TASK: Word for word, set down every line of the entries below from the line with "tax: 23.40 -> 22.58" to the line with "balance: 369.40 -> 354.95", including both, and no other line.

────────────────

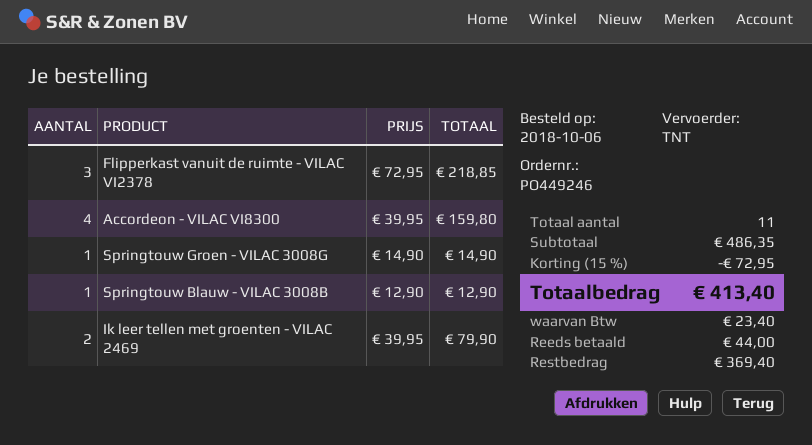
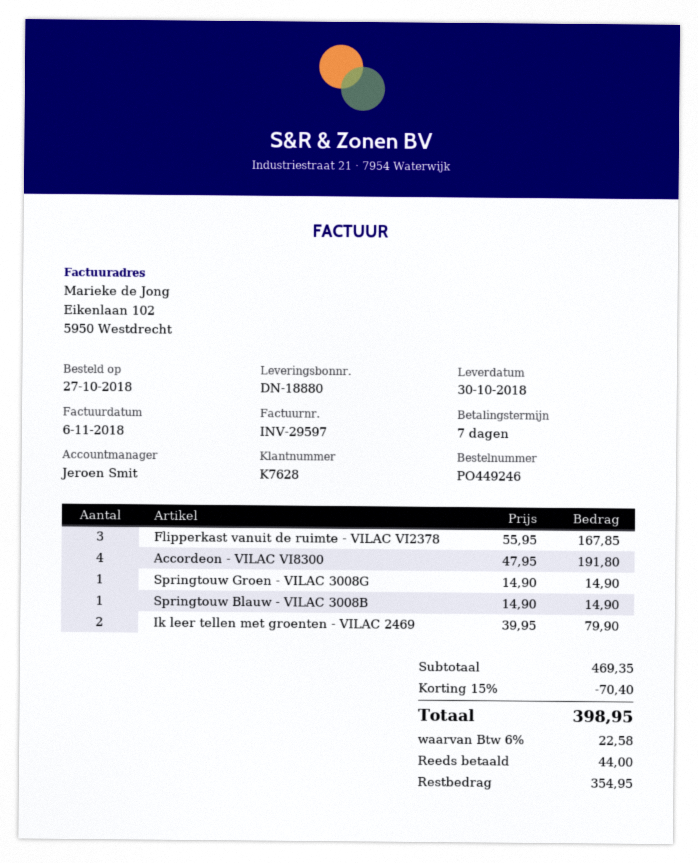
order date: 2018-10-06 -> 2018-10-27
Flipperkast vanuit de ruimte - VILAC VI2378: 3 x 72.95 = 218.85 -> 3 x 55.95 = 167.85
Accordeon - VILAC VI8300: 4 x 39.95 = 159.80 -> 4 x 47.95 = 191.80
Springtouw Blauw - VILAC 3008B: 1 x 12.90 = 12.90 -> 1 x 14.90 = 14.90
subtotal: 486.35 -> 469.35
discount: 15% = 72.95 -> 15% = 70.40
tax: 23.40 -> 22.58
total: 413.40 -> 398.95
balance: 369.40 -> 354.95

────────────────

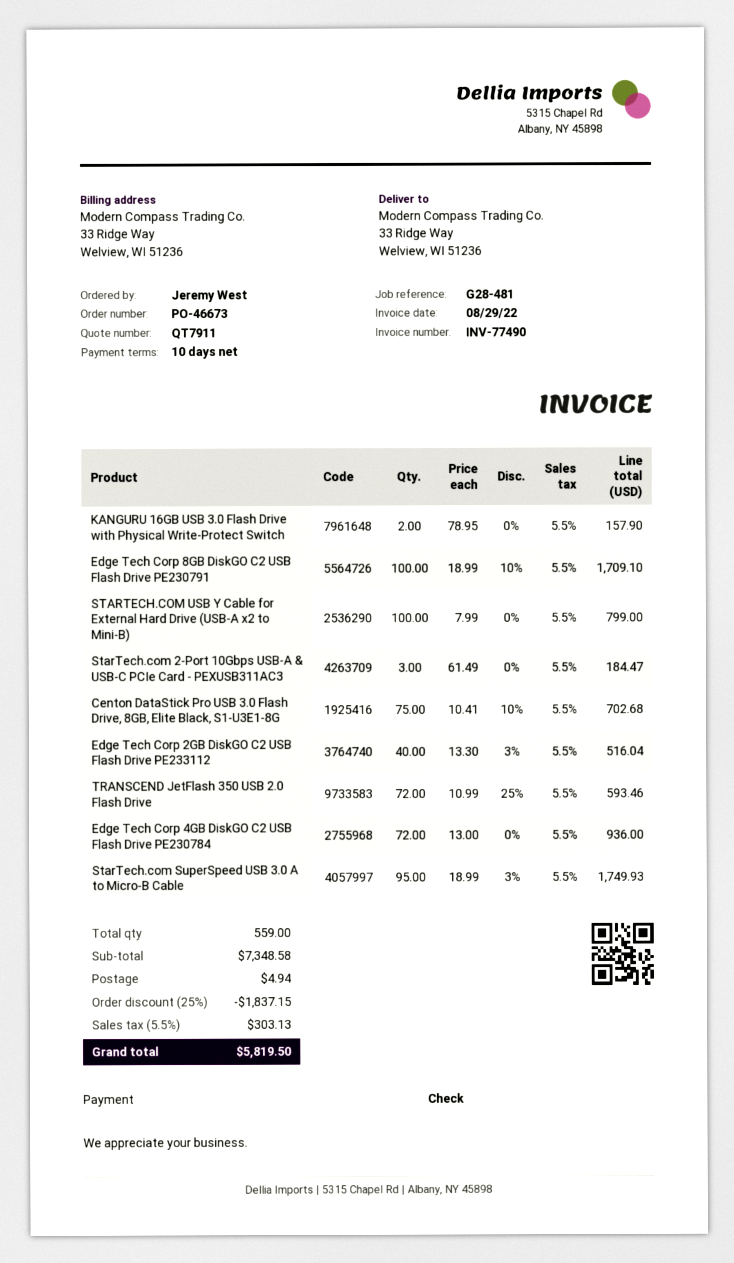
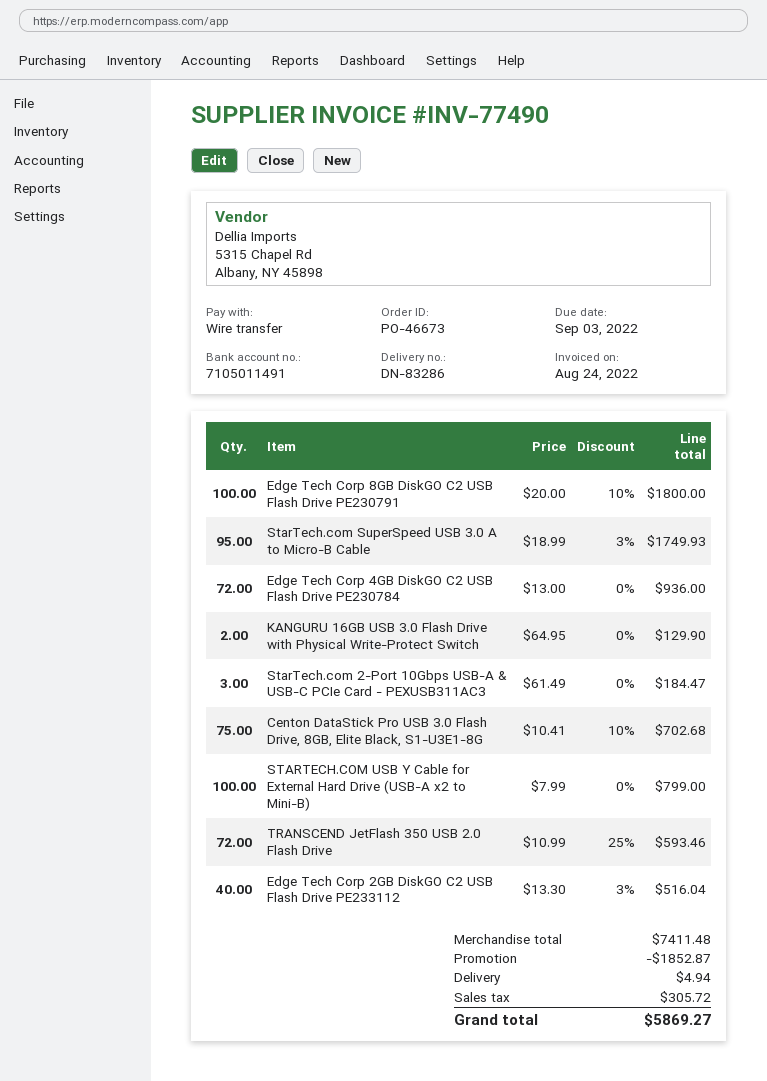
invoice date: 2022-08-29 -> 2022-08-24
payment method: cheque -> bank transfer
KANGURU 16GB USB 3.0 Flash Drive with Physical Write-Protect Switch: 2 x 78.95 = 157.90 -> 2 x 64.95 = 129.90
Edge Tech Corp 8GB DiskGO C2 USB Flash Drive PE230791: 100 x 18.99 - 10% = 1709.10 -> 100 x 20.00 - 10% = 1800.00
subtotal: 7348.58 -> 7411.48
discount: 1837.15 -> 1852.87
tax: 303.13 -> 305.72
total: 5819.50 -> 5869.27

────────────────

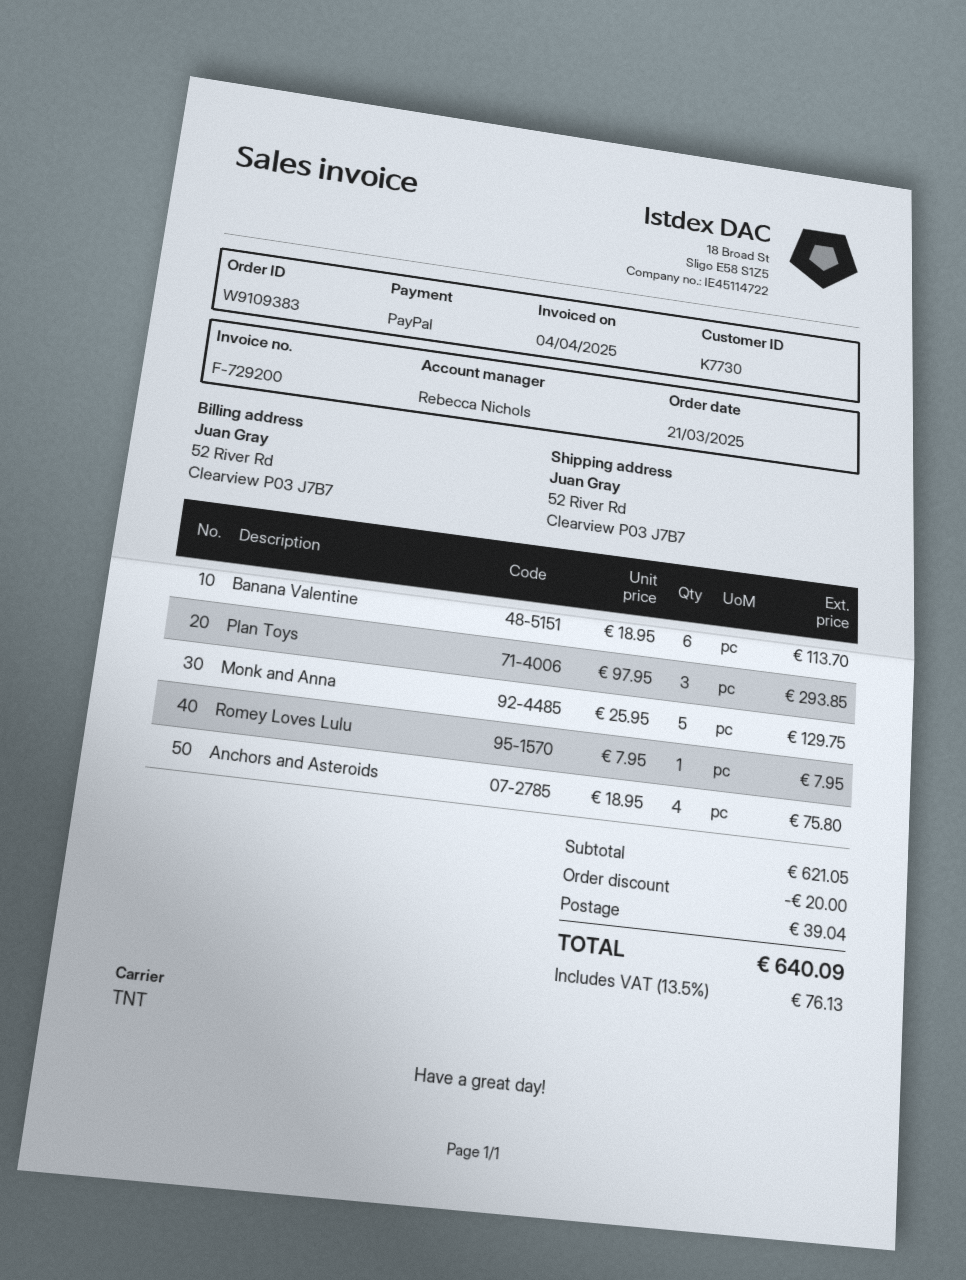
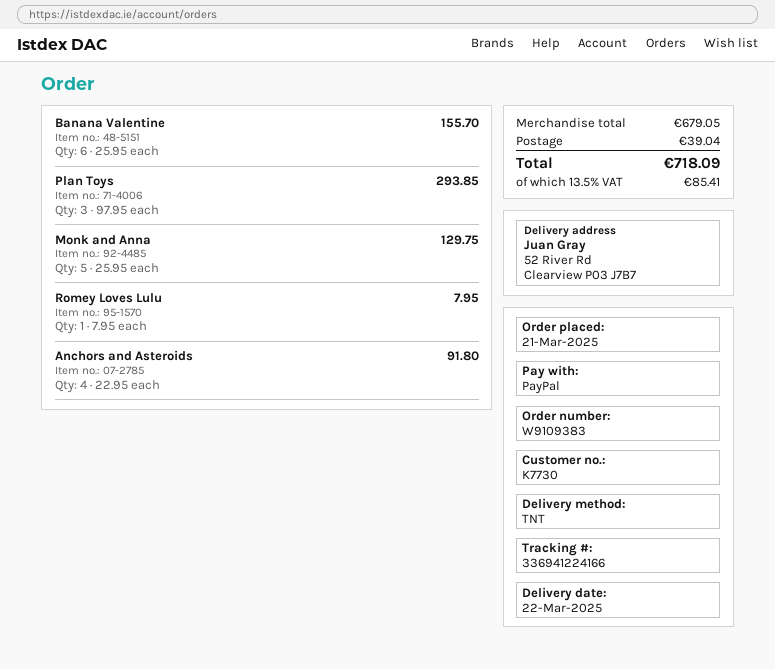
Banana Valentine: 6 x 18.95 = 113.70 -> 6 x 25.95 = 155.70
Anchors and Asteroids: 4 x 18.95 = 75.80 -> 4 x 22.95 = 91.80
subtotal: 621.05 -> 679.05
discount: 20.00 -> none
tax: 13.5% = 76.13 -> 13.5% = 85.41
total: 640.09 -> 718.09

────────────────

RESULT OF THE TASK:
tax: 23.40 -> 22.58
total: 413.40 -> 398.95
balance: 369.40 -> 354.95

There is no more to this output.